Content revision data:
=== Begin Enclosure ===

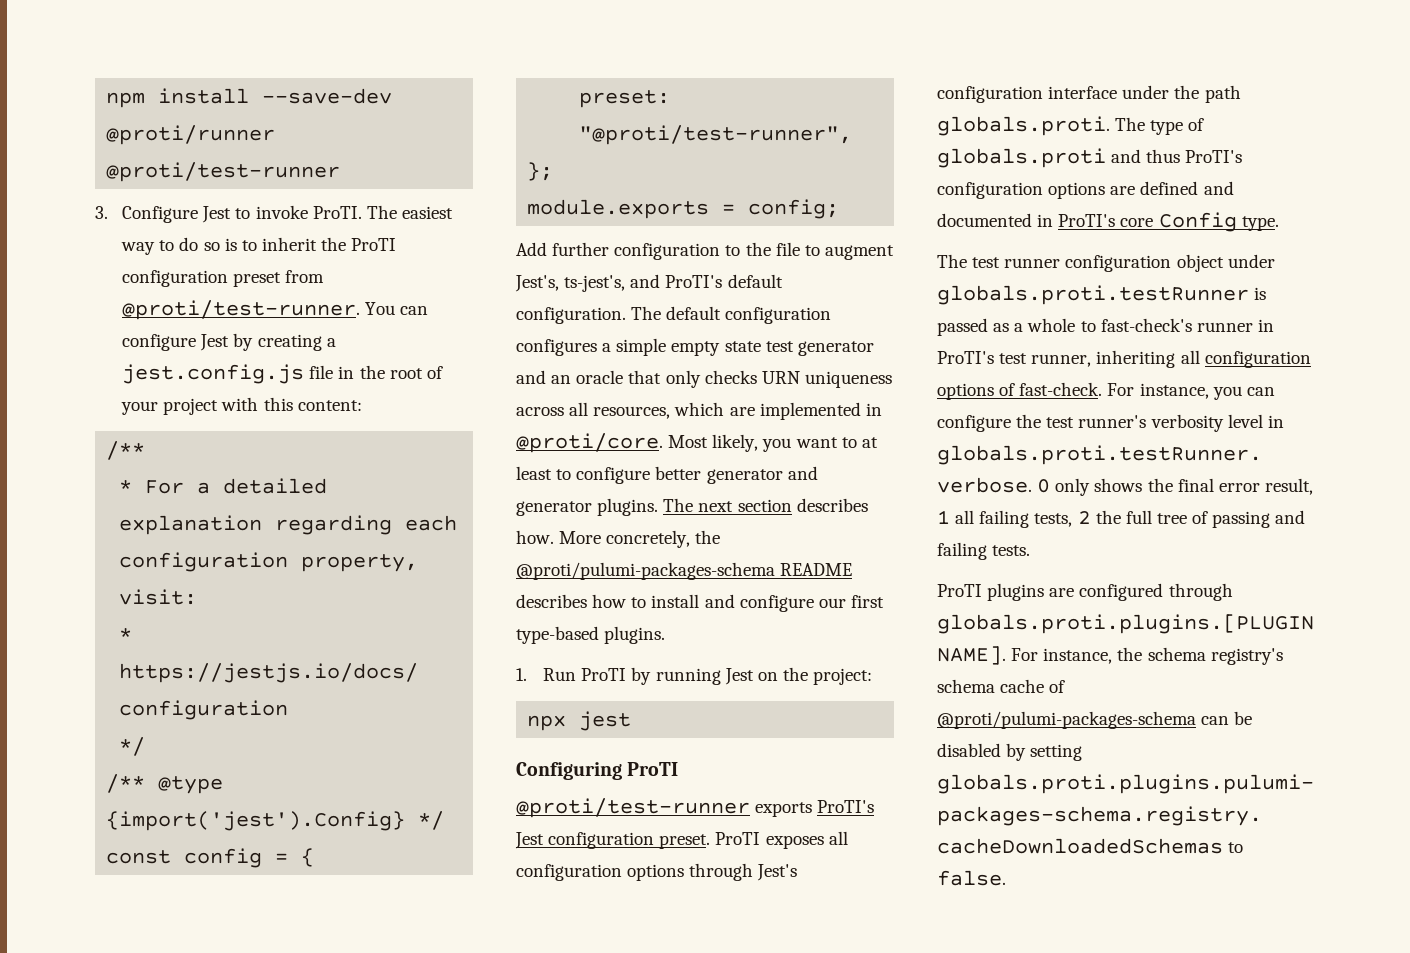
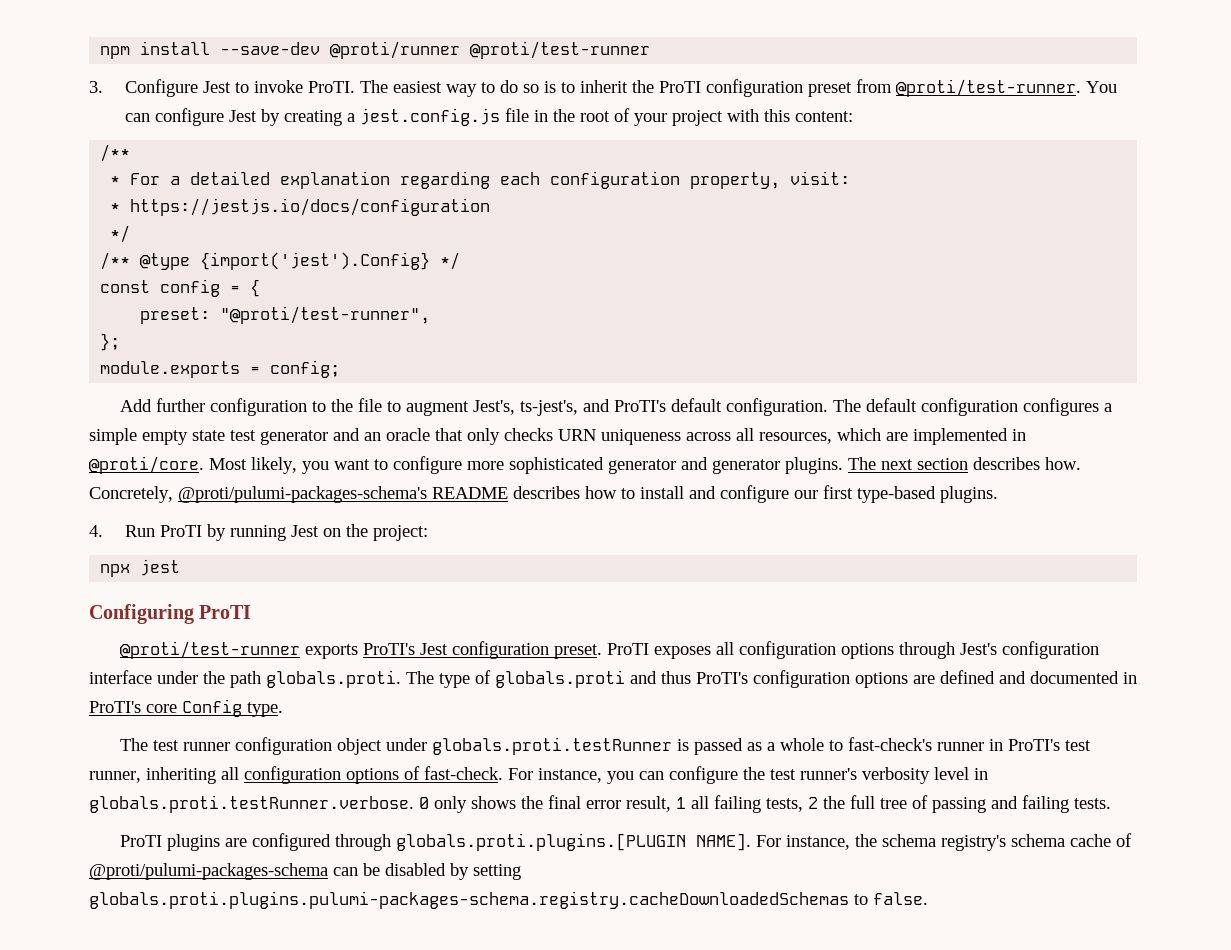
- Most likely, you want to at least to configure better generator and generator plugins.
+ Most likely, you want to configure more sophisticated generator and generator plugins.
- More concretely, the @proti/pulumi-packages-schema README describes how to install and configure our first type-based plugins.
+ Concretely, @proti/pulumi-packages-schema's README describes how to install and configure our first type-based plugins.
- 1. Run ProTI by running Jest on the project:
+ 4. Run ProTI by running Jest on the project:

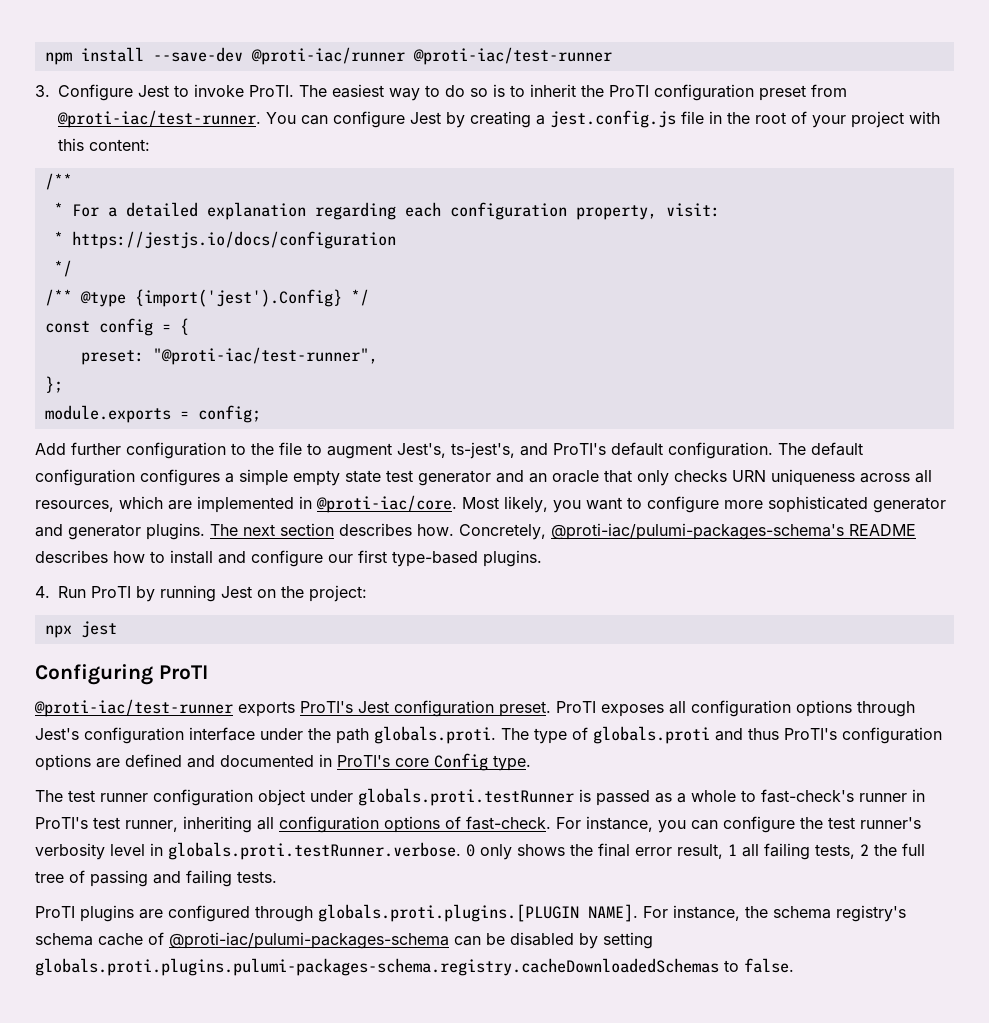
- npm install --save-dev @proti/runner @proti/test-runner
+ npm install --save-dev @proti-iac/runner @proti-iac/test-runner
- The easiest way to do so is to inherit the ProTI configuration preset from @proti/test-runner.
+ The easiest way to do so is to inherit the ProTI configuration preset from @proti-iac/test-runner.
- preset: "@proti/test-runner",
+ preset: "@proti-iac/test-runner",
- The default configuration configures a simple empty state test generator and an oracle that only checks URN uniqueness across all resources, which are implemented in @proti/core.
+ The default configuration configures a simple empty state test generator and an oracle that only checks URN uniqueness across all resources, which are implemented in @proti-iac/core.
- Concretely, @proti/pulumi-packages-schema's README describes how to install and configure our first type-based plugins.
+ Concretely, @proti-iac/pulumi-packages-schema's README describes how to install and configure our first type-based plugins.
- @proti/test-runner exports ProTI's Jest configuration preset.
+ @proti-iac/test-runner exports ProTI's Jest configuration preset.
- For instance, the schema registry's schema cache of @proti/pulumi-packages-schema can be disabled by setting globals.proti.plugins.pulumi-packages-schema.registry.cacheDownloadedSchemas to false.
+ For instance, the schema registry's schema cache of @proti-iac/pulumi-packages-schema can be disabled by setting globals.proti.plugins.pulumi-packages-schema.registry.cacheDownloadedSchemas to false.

=== End Enclosure ===

» PROBLEM DETAILS
Restate the data exactly, though only from the line that contains "4. Run ProTI" through its last line, both ends included and with the pictures left out.

» ANSWER SECTION
+ 4. Run ProTI by running Jest on the project:

- npm install --save-dev @proti/runner @proti/test-runner
+ npm install --save-dev @proti-iac/runner @proti-iac/test-runner
- The easiest way to do so is to inherit the ProTI configuration preset from @proti/test-runner.
+ The easiest way to do so is to inherit the ProTI configuration preset from @proti-iac/test-runner.
- preset: "@proti/test-runner",
+ preset: "@proti-iac/test-runner",
- The default configuration configures a simple empty state test generator and an oracle that only checks URN uniqueness across all resources, which are implemented in @proti/core.
+ The default configuration configures a simple empty state test generator and an oracle that only checks URN uniqueness across all resources, which are implemented in @proti-iac/core.
- Concretely, @proti/pulumi-packages-schema's README describes how to install and configure our first type-based plugins.
+ Concretely, @proti-iac/pulumi-packages-schema's README describes how to install and configure our first type-based plugins.
- @proti/test-runner exports ProTI's Jest configuration preset.
+ @proti-iac/test-runner exports ProTI's Jest configuration preset.
- For instance, the schema registry's schema cache of @proti/pulumi-packages-schema can be disabled by setting globals.proti.plugins.pulumi-packages-schema.registry.cacheDownloadedSchemas to false.
+ For instance, the schema registry's schema cache of @proti-iac/pulumi-packages-schema can be disabled by setting globals.proti.plugins.pulumi-packages-schema.registry.cacheDownloadedSchemas to false.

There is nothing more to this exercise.